Yesterday, me and my boyfriend were talking about the pros and cons of longhand writing and typing. Here's the text message I sent:

I do understand why so many dont [longhand write]. Its messy, and in a world of technology where you'll have to type it anyway, it seems silly. (2/3) But i love writing with paper. i love the scratch outs, the margin notes, the arrows, the stains. I love having to take hours typing 15 pages. Why? It (3/3) forces me to read it again and i always catch errors that way. Why isnt this a blog post at rambles? Tomorrow it will be.
Today is the tomorrow in that text. On Facebook, I put up a status asking if anyone prefers to write on paper instead of type, and all of the 8-10 writers who answered said that they preferred typing. There I was, the youngest writer in the discussion, and I preferred hoarding loads of notebooks and pens to write my story over using cleverly awesome apps and technology. With Dream Catcher, I tried to do the whole typing first thing, but it didn't work. I couldn't do it. And in this post I'll try and explain my attachment to longhand.

First off, though, I am NOT writing this post to argue that my way of writing is superior to the other. That's silly. People should write how they see fit.

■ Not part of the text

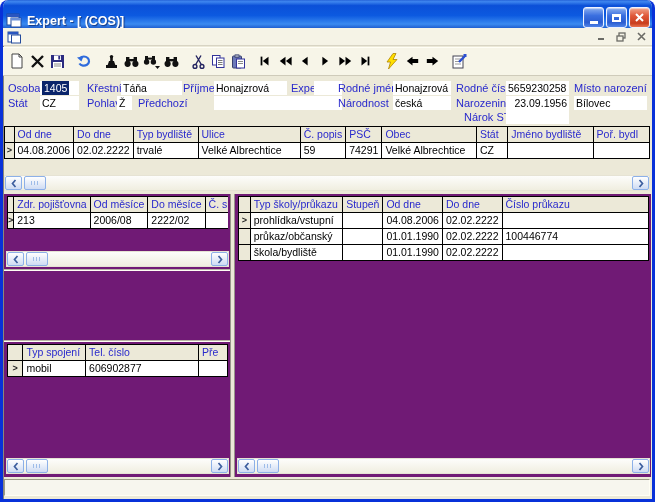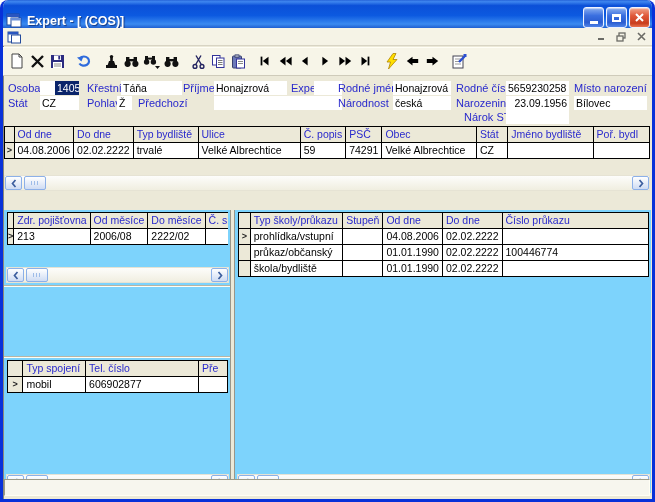"1405" .sel { margin-left: 13px -> none }
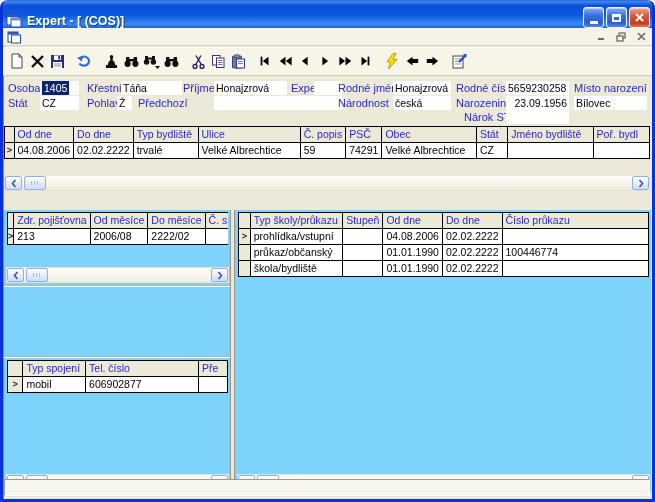"Zdr. pojišťovna" .pane { background: #7dd3fc -> #701a75; top: 16px -> 0 }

  • Recognition with family and friends: Each of my notebooks has the title of my book on it in big letters. When people I know see me taking my pen out and opening that notebook, it's like they instantly know I'm writing and need to be left alone. But when I bring out my laptop, even if I say I'm working on my novel, they seem a little suspect that I actually am doing such a thing.
  • Less Distractions: Writers are notoriously good at finding distractions regardless, but I don't get distracted as easily when I'm just listening to music and huddled in a corner somewhere staring at my notebook. With the computer, even when I try to restrict myself, the internet calls to me.
  • Can easily refer back: When I get furious with a sentence or even a whole page of writing, I put a small line through the sentence or a big X over the whole page, but I often find that the very same things I once decided was bad could very easily be used later on. However, when typing, I press delete and lose all of that.
  • Fun with margins, stains, arrows, etc.: My story notebooks are highly amusing. There are all type of crazy things in the margins that, when I look back on them now, I have no idea why the hell I wrote them. So many notes to myself, so many suggestions, so many random sentences. Since I take the notebook with me everywhere, there are mystery stains I try to decipher later. And then the arrows! My paragraphs are often written terribly out of order, so I have to use arrows and numbers to make it flow. It's like a puzzle!
  • I'll have to type it: Yes, this is often frustrating. If I've written over 5 pages, and I very often do, it will take me hours to type it all up. But in those hours, I'm forced to reread everything I've written, and all types of errors jump out at me that way.
So, do you prefer to write or to type? It'd be wonderful if someone did a post in response to this, but explaining why they prefer typing.


1 Response
  1. Anonymous Says:

    I can't reply with a whole entry as to why I "prefer" to type, but only because it's not that clear-cut for me. I grew up on longhand in an age where my house had one computer and had to be divided among the time of four, sometimes five, children, and that's when my mother wasn't on it for work or other official business. So it was practical and for the longest time, even after I was the only kid who still used the children's computer, even after I got my own laptop, I still kept notebooks and pens on me at all times. 

    Since then things've changed. For some reason after I finished my basic combat training with the Army I spent more time writin on my laptop. I've stuck with it. What I can do after all is provide you with reasons why I've stuck with it. 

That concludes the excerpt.